● **Your goal**: Each record that comes next should be output exactly; pictures do not belong in the copy.

%%

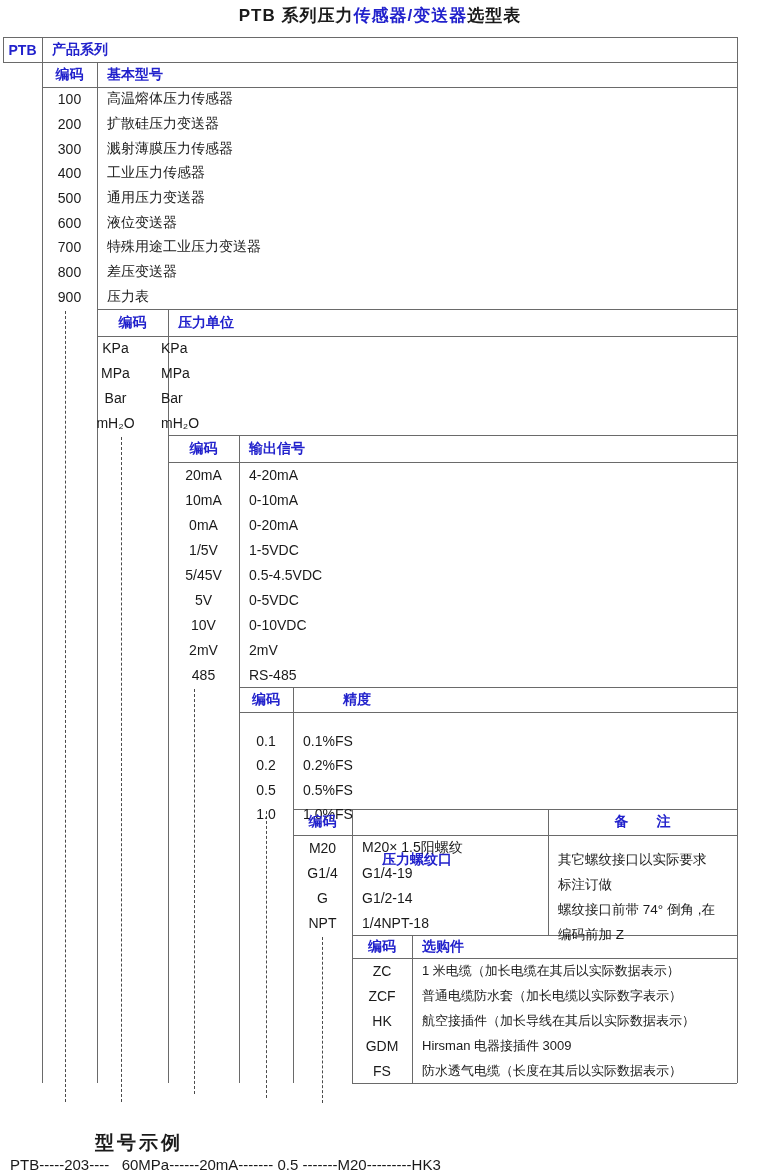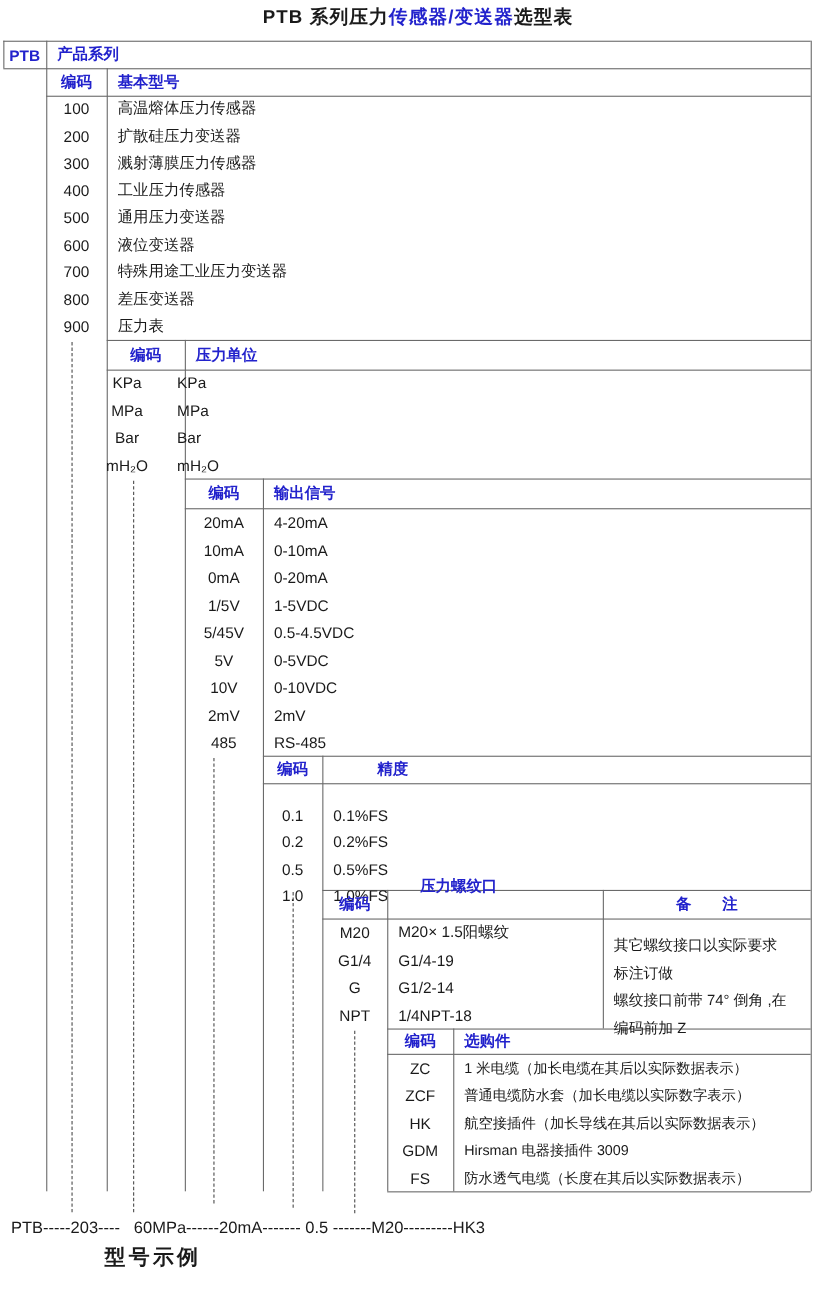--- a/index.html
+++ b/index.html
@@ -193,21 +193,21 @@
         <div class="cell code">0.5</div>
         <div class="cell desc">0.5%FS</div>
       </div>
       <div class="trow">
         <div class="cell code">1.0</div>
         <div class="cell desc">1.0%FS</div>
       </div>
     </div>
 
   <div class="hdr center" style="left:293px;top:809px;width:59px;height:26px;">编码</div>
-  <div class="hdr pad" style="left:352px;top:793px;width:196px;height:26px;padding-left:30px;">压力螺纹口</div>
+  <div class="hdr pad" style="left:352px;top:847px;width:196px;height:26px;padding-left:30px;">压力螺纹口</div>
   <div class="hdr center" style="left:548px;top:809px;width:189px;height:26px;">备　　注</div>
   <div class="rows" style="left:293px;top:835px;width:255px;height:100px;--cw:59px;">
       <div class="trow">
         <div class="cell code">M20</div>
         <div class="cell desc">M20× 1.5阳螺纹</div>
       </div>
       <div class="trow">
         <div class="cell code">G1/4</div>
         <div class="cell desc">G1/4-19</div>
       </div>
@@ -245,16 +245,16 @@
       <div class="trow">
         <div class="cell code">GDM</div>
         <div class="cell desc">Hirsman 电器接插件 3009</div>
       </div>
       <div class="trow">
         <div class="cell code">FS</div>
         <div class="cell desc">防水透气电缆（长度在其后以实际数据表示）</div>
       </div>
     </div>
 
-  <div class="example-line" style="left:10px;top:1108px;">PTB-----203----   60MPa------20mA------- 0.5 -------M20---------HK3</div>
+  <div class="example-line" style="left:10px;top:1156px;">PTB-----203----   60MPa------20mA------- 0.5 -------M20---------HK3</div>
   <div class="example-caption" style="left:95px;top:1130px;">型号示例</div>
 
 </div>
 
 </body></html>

%%

● **Reply**:
--- a/index.html
+++ b/index.html
@@ -193,21 +193,21 @@
         <div class="cell code">0.5</div>
         <div class="cell desc">0.5%FS</div>
       </div>
       <div class="trow">
         <div class="cell code">1.0</div>
         <div class="cell desc">1.0%FS</div>
       </div>
     </div>
 
   <div class="hdr center" style="left:293px;top:809px;width:59px;height:26px;">编码</div>
-  <div class="hdr pad" style="left:352px;top:793px;width:196px;height:26px;padding-left:30px;">压力螺纹口</div>
+  <div class="hdr pad" style="left:352px;top:847px;width:196px;height:26px;padding-left:30px;">压力螺纹口</div>
   <div class="hdr center" style="left:548px;top:809px;width:189px;height:26px;">备　　注</div>
   <div class="rows" style="left:293px;top:835px;width:255px;height:100px;--cw:59px;">
       <div class="trow">
         <div class="cell code">M20</div>
         <div class="cell desc">M20× 1.5阳螺纹</div>
       </div>
       <div class="trow">
         <div class="cell code">G1/4</div>
         <div class="cell desc">G1/4-19</div>
       </div>
@@ -245,16 +245,16 @@
       <div class="trow">
         <div class="cell code">GDM</div>
         <div class="cell desc">Hirsman 电器接插件 3009</div>
       </div>
       <div class="trow">
         <div class="cell code">FS</div>
         <div class="cell desc">防水透气电缆（长度在其后以实际数据表示）</div>
       </div>
     </div>
 
-  <div class="example-line" style="left:10px;top:1108px;">PTB-----203----   60MPa------20mA------- 0.5 -------M20---------HK3</div>
+  <div class="example-line" style="left:10px;top:1156px;">PTB-----203----   60MPa------20mA------- 0.5 -------M20---------HK3</div>
   <div class="example-caption" style="left:95px;top:1130px;">型号示例</div>
 
 </div>
 
 </body></html>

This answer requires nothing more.